Roosevelt Adams was born on November 24, 1912. He married Della Adams and of that union a son, Roosevelt Adams, Jr., was born in December, 1931. Della Adams is long since deceased.
Adams married Audrey Mae Adams in 1942, but of that union no children were born. At some time thereafter, Adams and Audrey Mae separated and she has lived in Chicago since that time, although the parties have never obtained a divorce.
In 1949, Roosevelt, Jr., then eighteen years of age, left home and never saw his father again.

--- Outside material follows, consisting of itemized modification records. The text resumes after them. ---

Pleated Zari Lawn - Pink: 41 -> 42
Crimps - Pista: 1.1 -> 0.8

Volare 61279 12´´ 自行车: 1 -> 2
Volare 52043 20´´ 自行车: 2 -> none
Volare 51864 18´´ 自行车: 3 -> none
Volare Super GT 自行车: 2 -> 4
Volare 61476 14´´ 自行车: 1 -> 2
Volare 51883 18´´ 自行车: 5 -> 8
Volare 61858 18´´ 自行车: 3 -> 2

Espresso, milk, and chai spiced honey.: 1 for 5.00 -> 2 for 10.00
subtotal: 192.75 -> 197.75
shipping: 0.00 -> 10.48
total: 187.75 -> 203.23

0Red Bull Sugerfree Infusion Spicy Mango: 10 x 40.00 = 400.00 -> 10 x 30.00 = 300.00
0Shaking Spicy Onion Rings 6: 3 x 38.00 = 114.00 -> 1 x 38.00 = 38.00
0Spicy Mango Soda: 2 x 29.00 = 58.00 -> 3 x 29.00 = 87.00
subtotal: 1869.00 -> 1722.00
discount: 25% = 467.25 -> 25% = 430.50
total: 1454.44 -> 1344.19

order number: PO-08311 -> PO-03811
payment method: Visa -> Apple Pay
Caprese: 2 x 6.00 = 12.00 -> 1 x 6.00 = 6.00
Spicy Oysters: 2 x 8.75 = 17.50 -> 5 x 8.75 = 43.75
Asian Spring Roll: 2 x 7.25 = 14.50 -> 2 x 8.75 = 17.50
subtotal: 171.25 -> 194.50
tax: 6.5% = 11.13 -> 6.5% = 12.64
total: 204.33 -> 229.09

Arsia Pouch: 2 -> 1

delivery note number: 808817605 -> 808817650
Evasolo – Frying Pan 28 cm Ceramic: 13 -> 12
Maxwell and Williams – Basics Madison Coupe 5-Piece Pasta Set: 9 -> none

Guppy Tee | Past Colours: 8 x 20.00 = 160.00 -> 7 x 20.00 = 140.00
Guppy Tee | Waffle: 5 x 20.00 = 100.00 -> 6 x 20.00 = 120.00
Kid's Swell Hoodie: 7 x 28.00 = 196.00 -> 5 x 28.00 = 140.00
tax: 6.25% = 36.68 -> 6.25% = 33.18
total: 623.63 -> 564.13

Frances Mason was born on September 19, 1940. In 1962, under the circumstances described above, Mason moved onto the Adams farm in Washington County, Mississippi, and into Adams' home. At the time Mason was twenty-one years old, while Adams was fifty-two. Mason continues to live on "the place".
Roosevelt Adams never promised to marry Frances Mason, a fact not explained, nor is any reason given why Adams failed to obtain a divorce from his estranged wife in Chicago.
The record is less than clear how much land Adams owned in 1962. It does appear that in 1966 Adams acquired certain interests in the west half of the southwest quarter of the northeast quarter of Section 19, Township 18, North, Range 6 West, Washington County, Mississippi, from Jasper Adams. Also, in 1966, Audrey Mae Adams transferred all of her rights in Adams' property to him.
On February 4, 1986, Roosevelt Adams died. On September 5, 1986, Joe Ann Williams[1] filed in the Chancery Court of Washington County, Mississippi, a petition for letters of administration upоn the Estate of Roosevelt Adams, deceased. Williams alleged that Adams had died intestate and was survived by Roosevelt Adams, Jr. and Audrey Mae Adams as his sole heirs-at-law. Letters of administration were granted to Williams and notice to creditors was published first on September 11, 1986.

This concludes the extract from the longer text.